Global conditions souring, says S&P

External environment has soured for Asia-Pacific economies while China’s outlook is subdued and growth prospects have worsened in the U.S. and Europe, pointing to weaker export demand, credit watchdog Standard and Poor’s Global Ratings said.

While global energy and commodity prices have eased, US core inflation remains high. Thus, the US Federal Reserve is likely to keep raising its policy rate, S&P said.

It also expressed belief that higher global interest rates and the associated capital flow strains, together with varying degrees of domestic inflation, will pressure Asia-Pacific central banks to lift rates even as economies slow.

A report published by S&P Global Ratings titled “Economic Outlook Asia -Pacific Q4 2022: Dealing With Higher Rates” described the implications of the central bank actions.

Pandemic impact abates

“We see constructive signs,” said S&P Global Ratings Asia-Pacific Chief Economist Louis Kuijs. “Recovering domestic demand will support economic expansion as the impact of Covid-19 and restrictions abates.”

“We generally expect significant overall growth in the second half of 2022 and a slowdown in 2023 due to weaker global demand and higher interest rates. Pressure to tighten monetary policy because of inflation is generally lower in this region than in the US. While the resulting policy divergence could potentially invite capital outflows and depreciation, it helps contain the hit that higher interest rates have on growth.”

The report said amid weak confidence and housing activity, S&P expects a shallow sequential recovery in China in the second half of 2022 and 2.7 percent GDP growth for 2022 as a whole, compared with its previous forecast of 3.3 percent.

“We project 4.7 percent GDP growth next year, from 5.2 percent earlier, even as we downgrade 2022 growth. We have also nudged down our forecast for growth in 2024, to 4.8 percent,” S&P reported.
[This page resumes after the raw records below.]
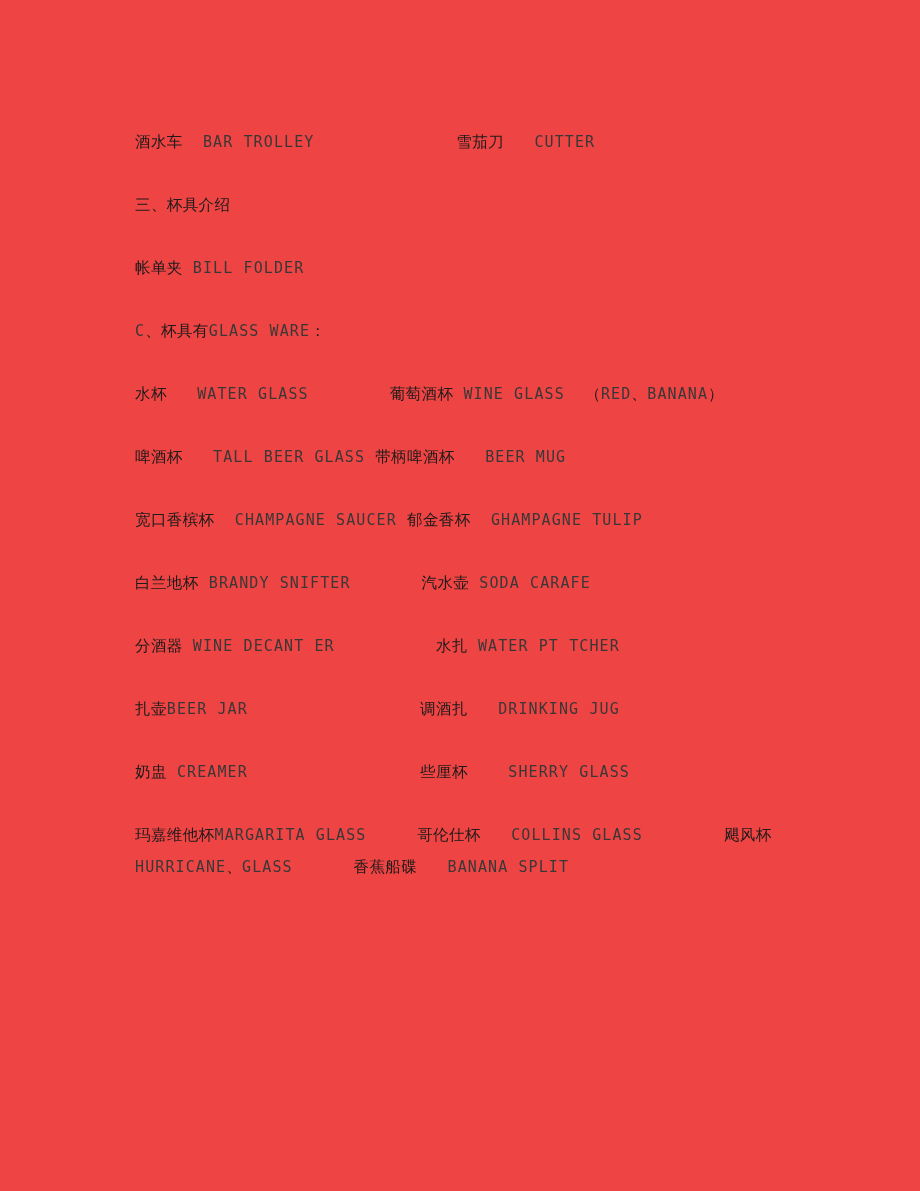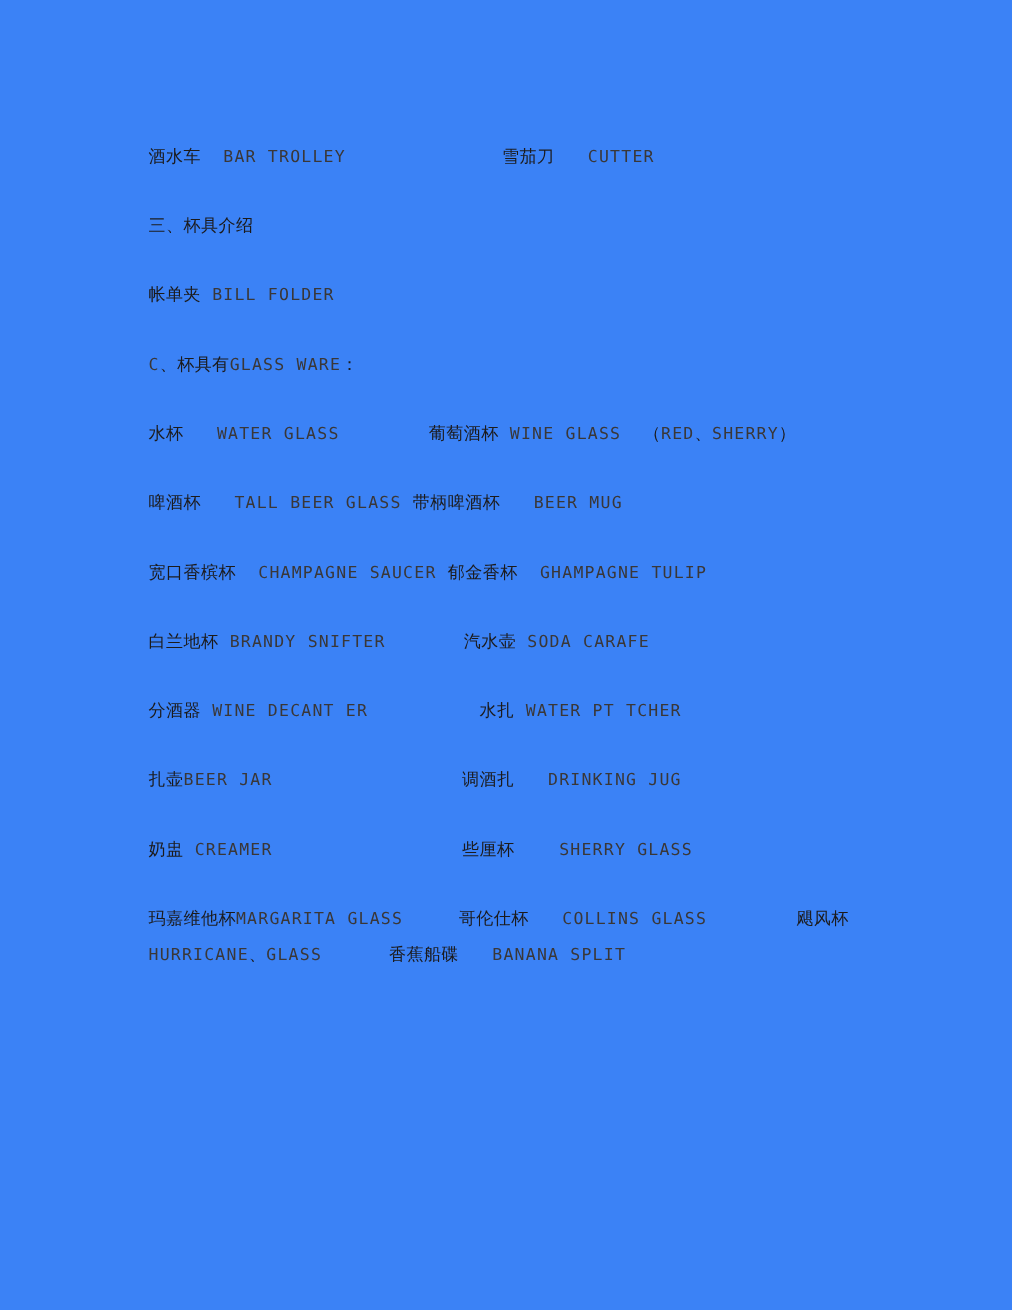--- a/index.html
+++ b/index.html
@@ -11,7 +11,7 @@
     position: relative;
     width: 920px;
     height: 1191px;
-    background: #3b82f6;
+    background: #ef4444;
     overflow: hidden;
   }
   .content {

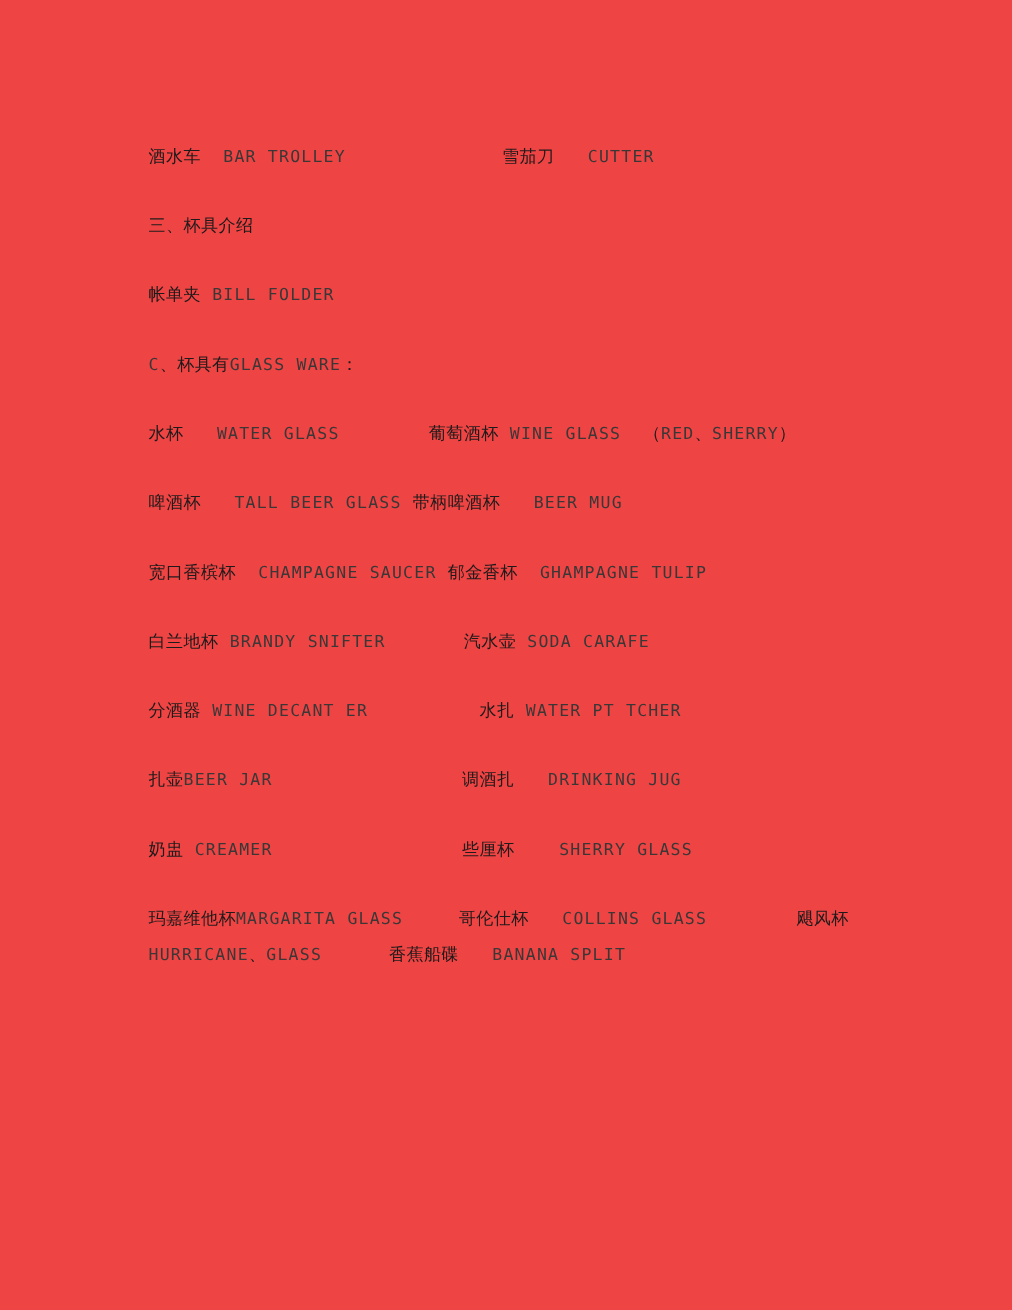--- a/index.html
+++ b/index.html
@@ -58,7 +58,7 @@
       <div class="line"><span class="cn">三、杯具介绍</span></div>
       <div class="line"><span class="cn">帐单夹</span><span class="en"> </span><span class="en">BILL FOLDER</span></div>
       <div class="line"><span class="en">C</span><span class="cn">、杯具有</span><span class="en">GLASS WARE</span><span class="cn">：</span></div>
-      <div class="line"><span class="cn">水杯</span><span class="en">   </span><span class="en">WATER GLASS</span><span class="en">        </span><span class="cn">葡萄酒杯</span><span class="en"> </span><span class="en">WINE GLASS</span><span class="en">  </span><span class="cn">（</span><span class="en">RED</span><span class="cn">、</span><span class="en">SHERRY</span><span class="cn">）</span></div>
+      <div class="line"><span class="cn">水杯</span><span class="en">   </span><span class="en">WATER GLASS</span><span class="en">        </span><span class="cn">葡萄酒杯</span><span class="en"> </span><span class="en">WINE GLASS</span><span class="en">  </span><span class="cn">（</span><span class="en">RED</span><span class="cn">、</span><span class="en">BANANA</span><span class="cn">）</span></div>
       <div class="line"><span class="cn">啤酒杯</span><span class="en">   </span><span class="en">TALL BEER GLASS</span><span class="en"> </span><span class="cn">带柄啤酒杯</span><span class="en">   </span><span class="en">BEER MUG</span></div>
       <div class="line"><span class="cn">宽口香槟杯</span><span class="en">  </span><span class="en">CHAMPAGNE SAUCER</span><span class="en"> </span><span class="cn">郁金香杯</span><span class="en">  </span><span class="en">GHAMPAGNE TULIP</span></div>
       <div class="line"><span class="cn">白兰地杯</span><span class="en"> </span><span class="en">BRANDY SNIFTER</span><span class="en">       </span><span class="cn">汽水壶</span><span class="en"> </span><span class="en">SODA CARAFE</span></div>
“We have trimmed our GDP growth forecast for Asia-Pacific ex-China in 2022 by 0.1 percentage point compared with our June outlook, to 4.8 percent, and expect growth in this region to slow to 4.3 percent in 2023, compared with 4.6 percent in June. The slowdown notwithstanding, Asia-Pacific is set to remain the world’s fastest-growing major region,” according to the report.